KÜNYE
Kitap Adı:
Altıncı Koğuş
Yazarı: Anton
Çehov
Basım: Türkiye
İş Bankası Kültür Yayınları– 22.Basım- 2022
Sayfa: 68
Tür: Novella
İNCELEME:
Rus
Edebiyatından Altıncı Koğuş , Anton Çehov dan okuduğum ilk eser oldu.
Altıncı
Koğuş, bir taşra kasabasında bulunan hastanenin akıl hastalarını yatırdıkları
ek binasıdır. Sözde tedavi gören 5 hasta, insani olmayan çok kötü şartlarda
barındırılmaktadır.
Ivan
Dmitriç burada tedavi gören, eğitimli, zeki bir hastadır. Sorunu sürekli
izlendiğini hissetmesidir.
Andrey
Yefimiç ise iyi bir aileden gelen, hayatında hiç sıkıntı yaşamamış, acı
çekmemiş bir doktordur. Bu taşra kasabasında en çok entelektüel bir sohbet yapabileceği,
kültürlü kişilerin özlemini hisseder.
Doktor
Andrey Yefimiç ile hasta Ivan Dmitriç in tesadüf eseri karşılaşmaları ve
tanışmaları ile doktor aradığını bulmuştur. Aralarındaki felsefi sohbetler zaman
zaman çatışmaya dönse de doktor bu sohbetlerden çok keyif alır. Ivan Dmitriç in
maruz kaldıkları adaletsizlik, hastane içinde yaşamaya zorlandıkları berbat
koşullar hakkındaki şikayetlerini Doktor görmezden gelir. Bu durumu değiştirmek
için eylemde bulunmaz.
Doktorun
bir ‘deli’ ile bu samimi arkadaşlığı ise hastanede gözden kaçmaz, oklar artık doktorun
üzerindedir. Andrey Yefimiç büyük yanılgısını ancak Altıncı Koğuşa ‘doktor’ unvanı
olmadan düştüğünde fark edecektir.
Kitap
karakterler ve ele aldığı konu üzerinden, döneminde Rus aydınlarının ülke
sorunlarına kayıtsız kalmasını eleştiriyor. Toplumsal sorunlara ışık tutmayan, değişimi
ateşlemeyen kişiye aydın diyebilir miyiz?
Empati
kurabilmek, gerçekten karşıdaki kişinin yaşadığı acıyı, zorluğu duyumsayabilmek
özel bir yetenek mi?
Bazen
ne acı ki birebir kendimiz mağduru olmadan gözümüzün önünde yaşanan
olumsuzlukları algılayamıyoruz. Ciddiye almıyor, önemsemiyor, bir kılıf
uydurmakta becerikli davranabiliyoruz. Etrafınızda empati gücü yüksek kişiler
varsa sıkı sıkı sarılın derim, sayıları düşünüldüğünden çok daha az bence.
Kısacık
ancak içeriği açısından derin ve anlamlı bir kitap. Okumanızı öneririm.

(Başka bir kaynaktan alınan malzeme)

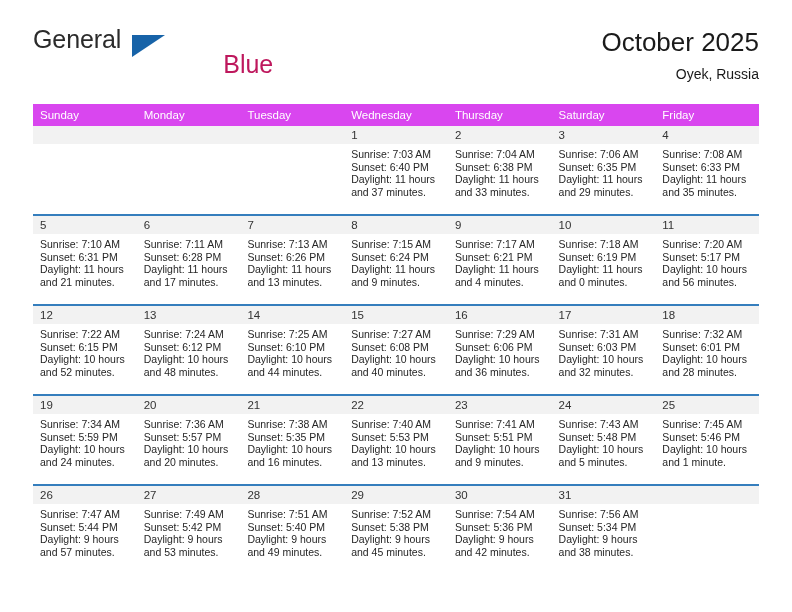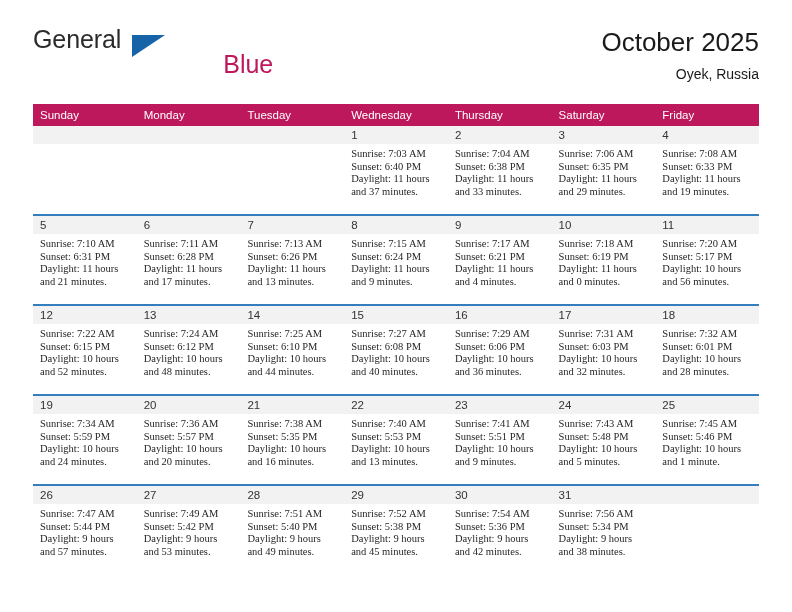--- a/index.html
+++ b/index.html
@@ -94,7 +94,7 @@
   }
   .dow-row {
     display: flex;
-    background: #be185d;
+    background: #d946ef;
     height: 22px;
   }
   .dow {

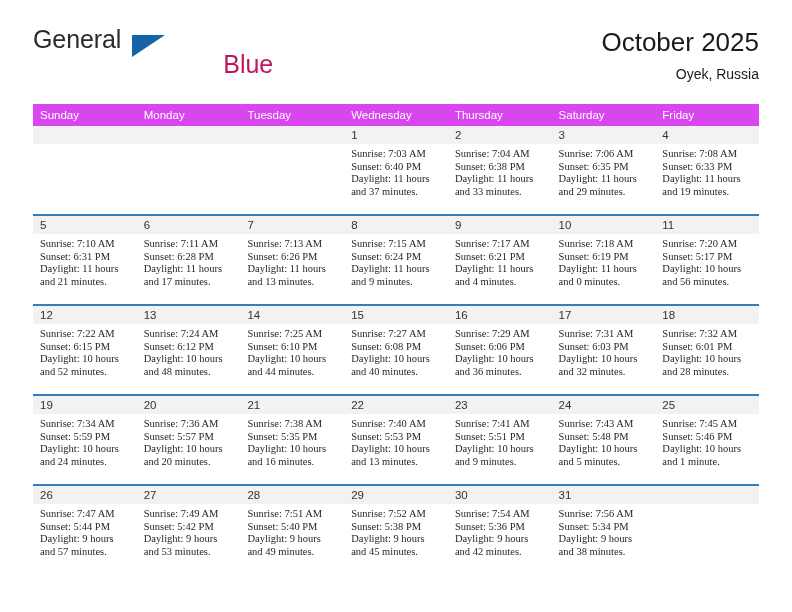--- a/index.html
+++ b/index.html
@@ -134,7 +134,6 @@
   }
   .cell-body {
     padding: 4px 6px 0 7px;
-    font-family: Liberation Serif, serif;
   }
   .evt {
     font-size: 10.5px;

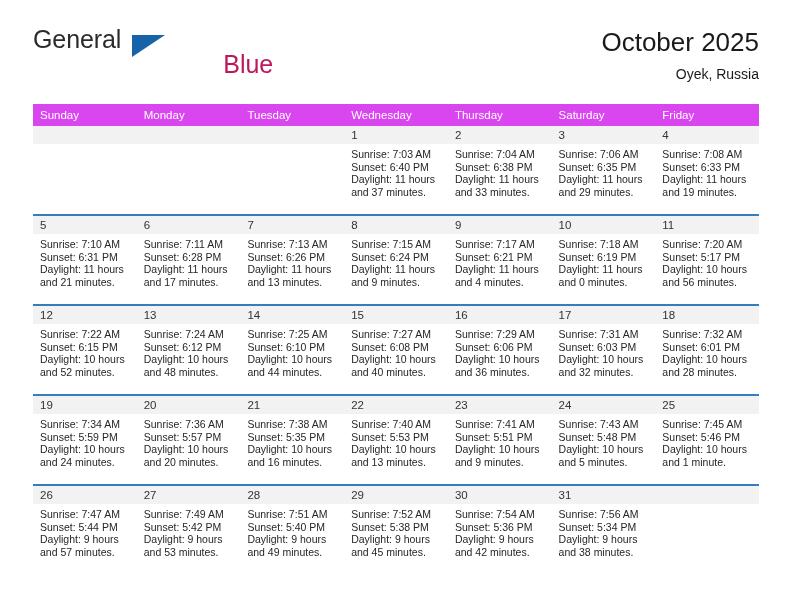--- a/index.html
+++ b/index.html
@@ -233,7 +233,7 @@
               <div class="evt">Sunrise: 7:08 AM</div>
               <div class="evt">Sunset: 6:33 PM</div>
               <div class="evt">Daylight: 11 hours</div>
-              <div class="evt">and 19 minutes.</div>
+              <div class="evt">and 35 minutes.</div>
             </div>
           </div>
         </div>

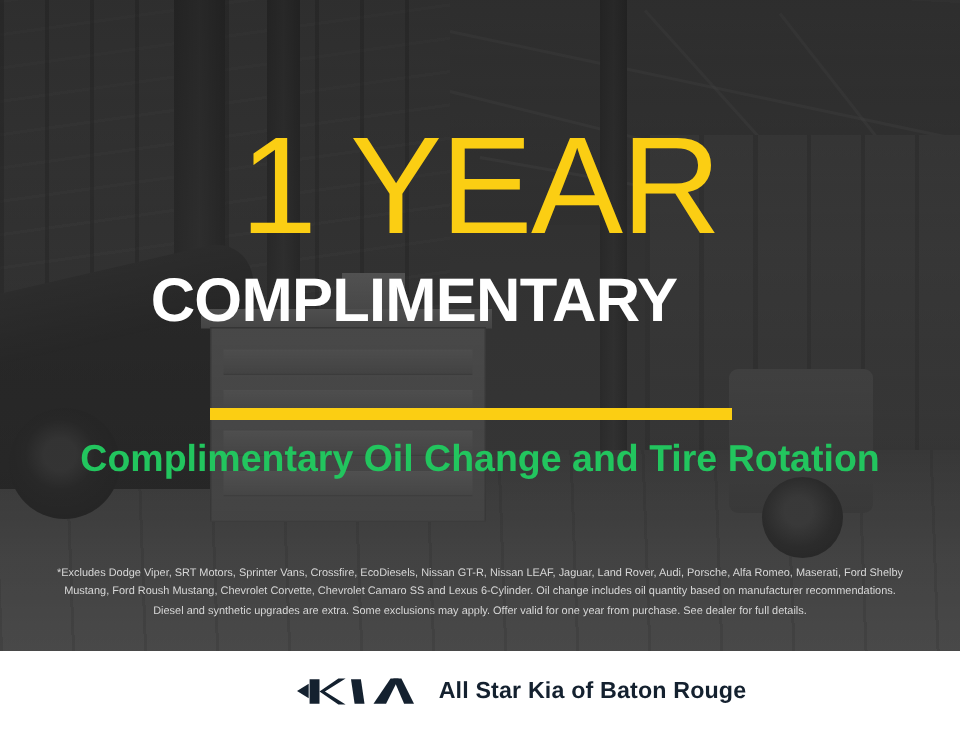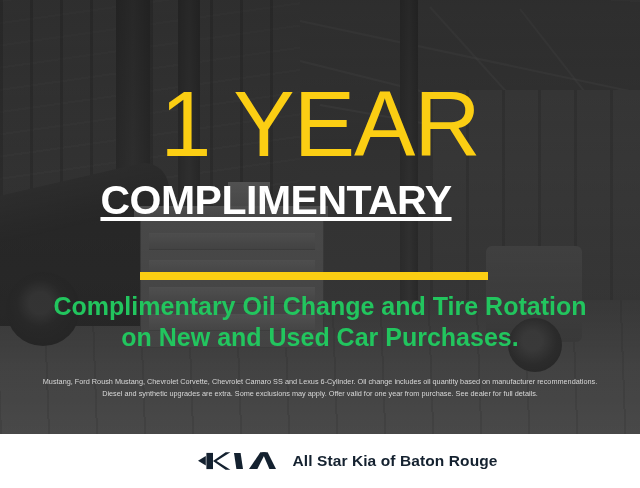--- a/index.html
+++ b/index.html
@@ -217,7 +217,6 @@
     line-height: 44px;
     letter-spacing: -0.5px;
     white-space: nowrap;
-    text-decoration: underline;
   }
   .subhead .line2 { display: block; }
 

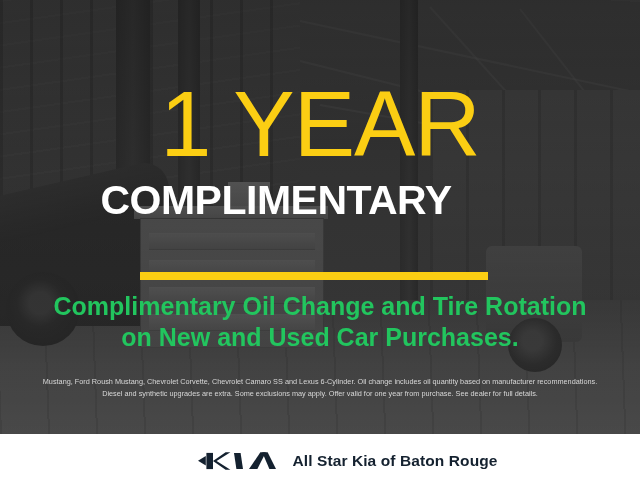--- a/index.html
+++ b/index.html
@@ -331,7 +331,6 @@
 
     <div class="tagline">
       <span>Complimentary Oil Change and Tire Rotation</span>
-      <span class="line2">on New and Used Car Purchases.</span>
     </div>
 
     <div class="disclaimer">

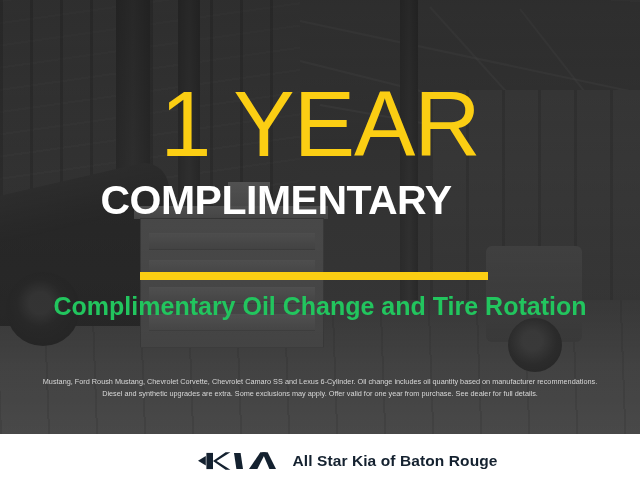--- a/index.html
+++ b/index.html
@@ -334,6 +334,7 @@
     </div>
 
     <div class="disclaimer">
+      <span>*Excludes Dodge Viper, SRT Motors, Sprinter Vans, Crossfire, EcoDiesels, Nissan GT-R, Nissan LEAF, Jaguar, Land Rover, Audi, Porsche, Alfa Romeo, Maserati, Ford Shelby</span>
       <span>Mustang, Ford Roush Mustang, Chevrolet Corvette, Chevrolet Camaro SS and Lexus 6-Cylinder. Oil change includes oil quantity based on manufacturer recommendations.</span>
       <span>Diesel and synthetic upgrades are extra. Some exclusions may apply. Offer valid for one year from purchase. See dealer for full details.</span>
     </div>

KİTAPTAN SEVDİĞİM ALINTILAR:
“En
acı ve kırıcı olan şey, bu hayatın acılara karşılık olarak mükâfatla sona
ermemesi…”
“Ancak
siz de biliyorsunuz ki onlarca, yüzlerce deli dışarıda dolaşıyor, çünkü
cehaletiniz yüzünden onları sağlıklı olanlardan ayırt edemiyorsunuz. “
“Her
türlü zorbalığın toplum tarafından makul ve yerinde bir gereklilik olarak karşılandığı,
beraat kararı gibi her türlü merhamet duyguları uyandırdığı bir dünyada adaleti
düşünmek gülünç değil midir?”
“Hayat
can sıkıcı bir tuzaktır. Düşünen bir insan olgunluğa eriştiğinde ve tam bilinç
kazandığında kendini istençsiz olarak sanki çıkışı olmayan bir tuzağın
içindeymiş gibi hisseder.”
“Sıradan
bir insan iyiyi ya da kötüyü dışarıdan, yani bir atlı arabadan ya da bir
çalışma odasından bekler. Düşünen bir insan ise kendinde bulur.”
“Hayatın
yükü altında ezilebilir, ondan nefret edebilirsiniz, ama onu küçümseyemezsiniz.”
"Bence
kitaplar notaya, sohbet ise şarkı söylemeye benziyor."